What you need to do: Look through the material below. Copy every line with the string "items" in it.
---+---
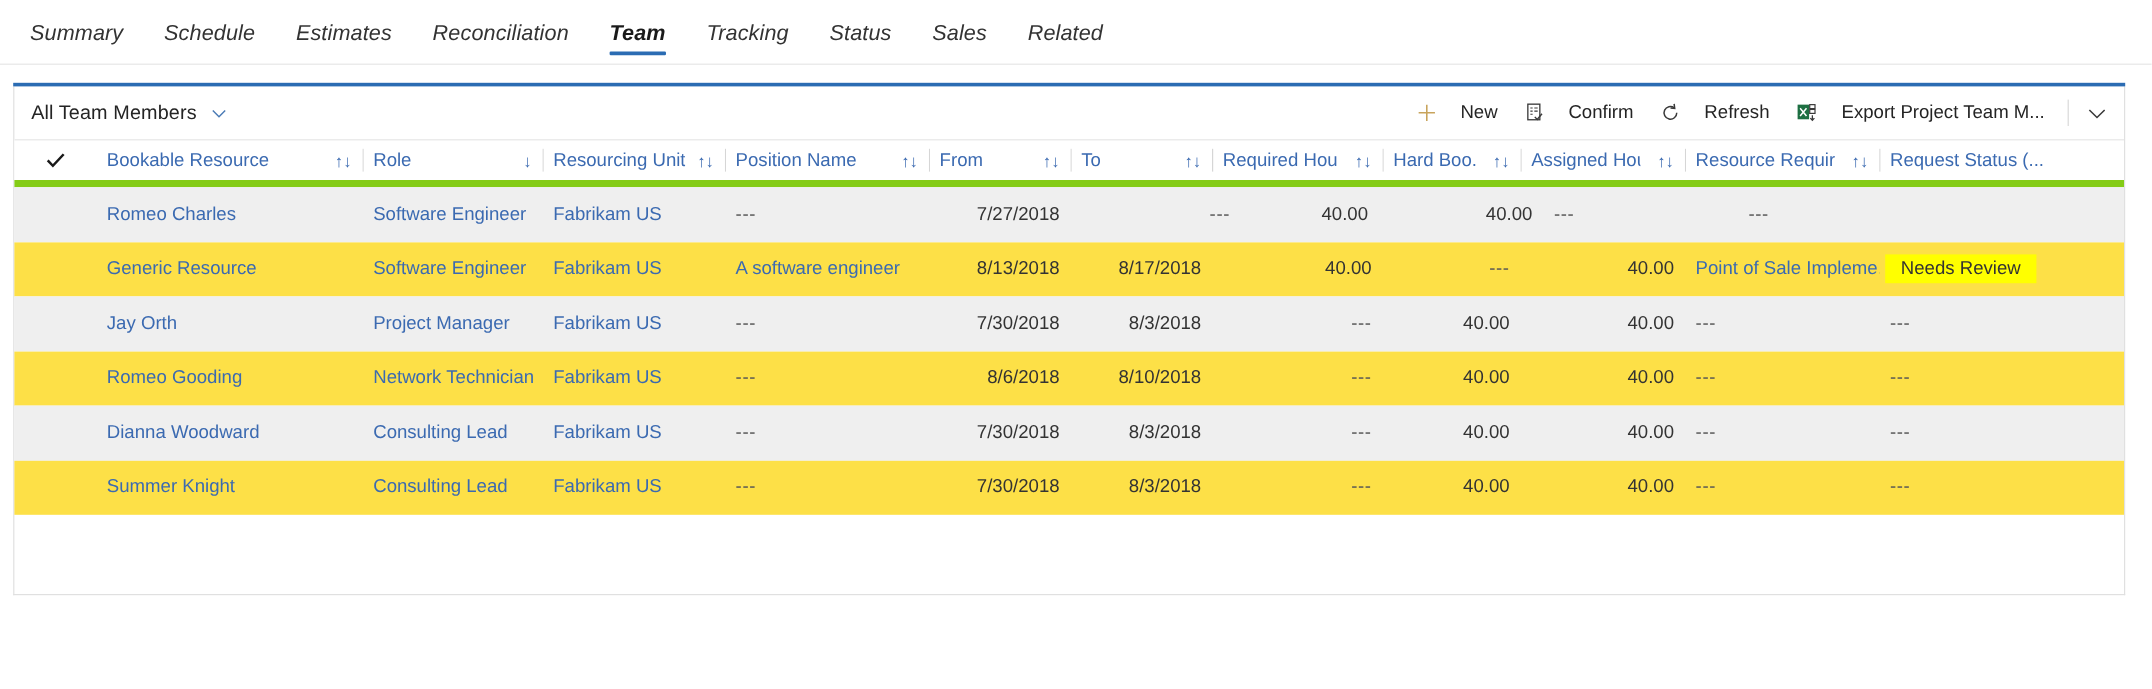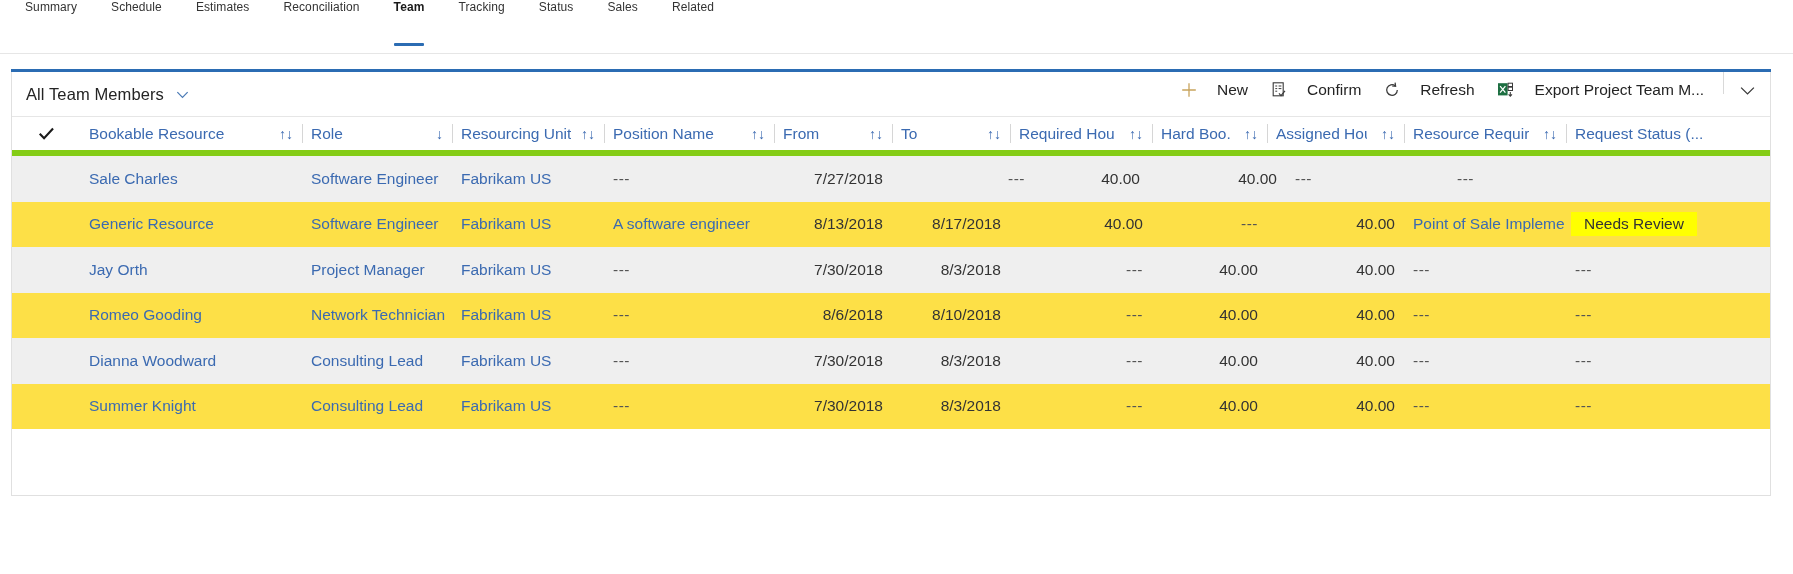--- a/index.html
+++ b/index.html
@@ -28,26 +28,28 @@
     background: #ffffff;
     border-bottom: 1px solid #e6e6e6;
     display: flex;
     align-items: flex-start;
     padding-left: 8px;
   }
   .tab {
     position: relative;
     height: 54px;
     display: flex;
+    align-items: center;
     padding: 0 17px;
-    font-size: 12px;
+    font-size: 18px;
     color: #333333;
     cursor: pointer;
     white-space: nowrap;
     letter-spacing: 0.1px;
+    font-style: italic;
   }
   .tab.active { font-weight: 600; color: #1a1a1a; }
   .tab.active::after {
     content: "";
     position: absolute;
     left: 17px; right: 17px;
     bottom: 8px;
     height: 3px;
     background: #2b6cb3;
     border-radius: 1px;
@@ -71,20 +73,21 @@
     width: 1760px;
     height: 3px;
     background: #2b6cb3;
   }
 
   
   .cmdbar {
     position: relative;
     height: 44px;
     display: flex;
+    align-items: center;
     padding: 0 6px 0 12px;
   }
   .viewsel {
     display: flex;
     align-items: center;
     gap: 11px;
     padding: 4px 8px 4px 2px;
     cursor: pointer;
     white-space: nowrap;
   }
@@ -364,21 +367,21 @@
           <span class="hsort">↑↓</span>
         </div>
         <div class="hcell c-rstat">
           <span class="hlabel">Request Status (...</span>
         </div>
       </div>
     <div id="gridbody">
         <div class="row alt">
           <div class="rowpad"></div>
           <div class="cell c-res link">
-            <span>Sale Charles</span>
+            <span>Romeo Charles</span>
           </div>
           <div class="cell c-role link">
             <span>Software Engineer</span>
           </div>
           <div class="cell c-unit link">
             <span>Fabrikam US</span>
           </div>
           <div class="cell c-pos dash">
             <span>---</span>
           </div>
---+---
Your solution:
     align-items: flex-start;
+    align-items: center;
+    align-items: center;
     align-items: center;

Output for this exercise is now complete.